If I am running a laptop with Vista, how can I most easily set up *two* external monitors? Do I need some sort of splitting cable? My laptop has a VGA port and an S-Video port. Can I simply run one connection from one and one from the other?


----------



## VictorBravo (Nov 25, 2008)

fredtgreco said:


> If I am running a laptop with Vista, how can I most easily set up *two* external monitors? Do I need some sort of splitting cable? My laptop has a VGA port and an S-Video port. Can I simply run one connection from one and one from the other?



I think so. 

Reader Question: Dual Monitors on a Laptop - Windows Vista help

I've been looking into that as well.


----------



## NaphtaliPress (Nov 25, 2008)

Probably a dumb question but why two monitors? Would a very large flat screen serve the same purposes or are there different uses?


----------



## fredtgreco (Nov 25, 2008)

Not a dumb question at all. The answer is easy: because I have a spare LCD monitor, and was trying to use it. And I don't think my wife would let me drop $300 on a new huge monitor!


----------



## NaphtaliPress (Nov 25, 2008)

fredtgreco said:


> Not a dumb question at all. The answer is easy: because I have a spare LCD monitor, and was trying to use it. And I don't think my wife would let me drop $300 on a new huge monitor!


 
-----Added 11/25/2008 at 10:06:52 EST-----
So do the two monitors act as one under Vista or how do you get different portions open on one not on the other and vice versa?


----------



## VictorBravo (Nov 25, 2008)

NaphtaliPress said:


> fredtgreco said:
> 
> 
> > Not a dumb question at all. The answer is easy: because I have a spare LCD monitor, and was trying to use it. And I don't think my wife would let me drop $300 on a new huge monitor!
> ...



I used two 17" monitors back in the Windows 98 days. You could set it up as if it were one big screen, with little windows placed wherever you wanted. It was great for things like having a document you were working on in one window, research or notes in another. Easy to copy and paste from one to another.


----------



## NaphtaliPress (Nov 25, 2008)

Okay that application I get. I have done a bit of transcribing in my day!


----------



## Augusta (Nov 25, 2008)

We use two on my husbands main office computer. It's pretty cool and you find it's really nice to have two full sized pages up.   We are using a splitter cable.


----------



## fredtgreco (Nov 25, 2008)

In theory you should be able to "extend" your desktop onto the second monitor.

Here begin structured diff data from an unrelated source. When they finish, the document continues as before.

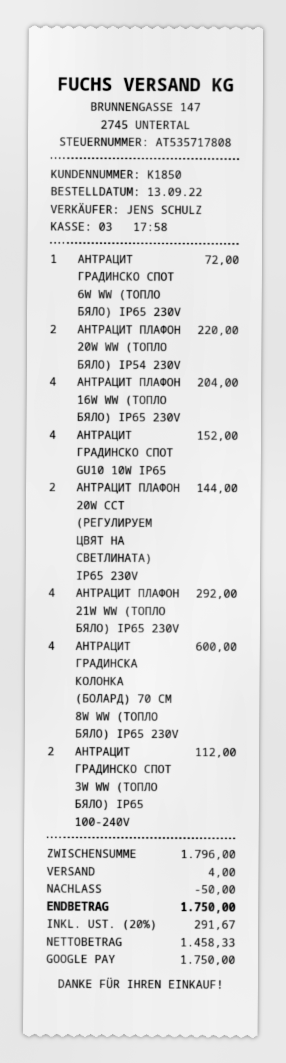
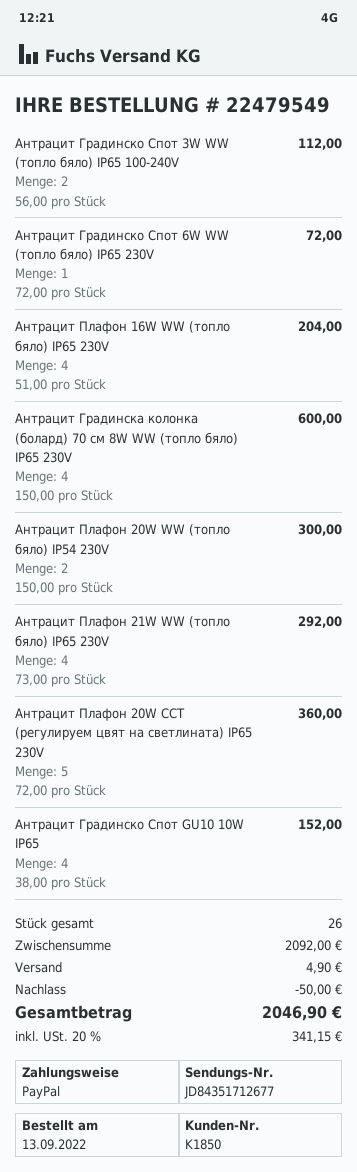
payment method: Google Pay -> PayPal
АНТРАЦИТ ПЛАФОН 20W WW (ТОПЛО БЯЛО) IP54 230V: 2 for 220.00 -> 2 for 300.00
АНТРАЦИТ ПЛАФОН 20W CCT (РЕГУЛИРУЕМ ЦВЯТ НА СВЕТЛИНАТА) IP65 230V: 2 for 144.00 -> 5 for 360.00
subtotal: 1796.00 -> 2092.00
shipping: 4.00 -> 4.90
tax: 20% = 291.67 -> 20% = 341.15
total: 1750.00 -> 2046.90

But I could not get the SVideo connection to play nice.
-----Added 11/25/2008 at 10:25:59 EST-----


Augusta said:


> We use two on my husbands main office computer. It's pretty cool and you find it's really nice to have two full sized pages up.   We are using a splitter cable.



That may be my solution in the end. I don't know, we'll see.

I may just wait until we get in our building in March and set up my desk around two monitors.


----------